Top of Extracted entries

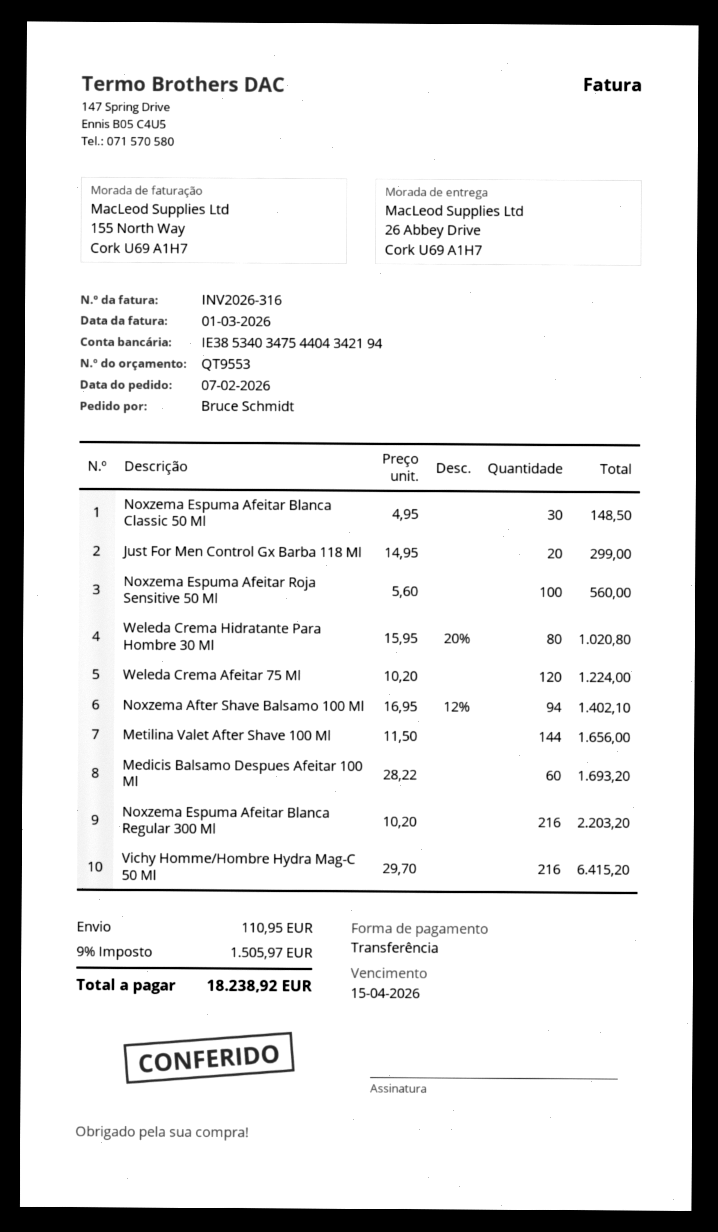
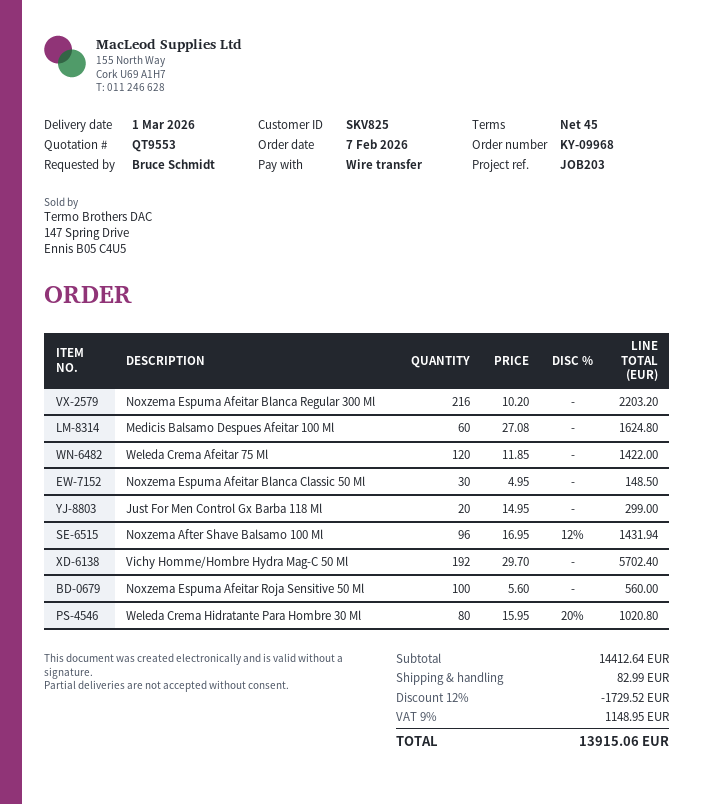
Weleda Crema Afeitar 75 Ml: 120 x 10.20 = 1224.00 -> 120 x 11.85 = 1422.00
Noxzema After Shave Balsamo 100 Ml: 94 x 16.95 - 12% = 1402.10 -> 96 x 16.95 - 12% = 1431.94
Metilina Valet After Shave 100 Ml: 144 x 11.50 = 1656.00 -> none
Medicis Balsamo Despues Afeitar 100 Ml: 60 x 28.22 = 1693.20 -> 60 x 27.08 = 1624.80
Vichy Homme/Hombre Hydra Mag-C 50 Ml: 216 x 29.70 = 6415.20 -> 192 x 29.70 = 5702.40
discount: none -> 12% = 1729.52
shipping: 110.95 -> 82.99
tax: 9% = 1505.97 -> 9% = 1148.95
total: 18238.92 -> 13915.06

Bottom of Extracted entries

The task:
Only the records, copied exactly and free of pictures, belong in the answer.

Task result:
Weleda Crema Afeitar 75 Ml: 120 x 10.20 = 1224.00 -> 120 x 11.85 = 1422.00
Noxzema After Shave Balsamo 100 Ml: 94 x 16.95 - 12% = 1402.10 -> 96 x 16.95 - 12% = 1431.94
Metilina Valet After Shave 100 Ml: 144 x 11.50 = 1656.00 -> none
Medicis Balsamo Despues Afeitar 100 Ml: 60 x 28.22 = 1693.20 -> 60 x 27.08 = 1624.80
Vichy Homme/Hombre Hydra Mag-C 50 Ml: 216 x 29.70 = 6415.20 -> 192 x 29.70 = 5702.40
discount: none -> 12% = 1729.52
shipping: 110.95 -> 82.99
tax: 9% = 1505.97 -> 9% = 1148.95
total: 18238.92 -> 13915.06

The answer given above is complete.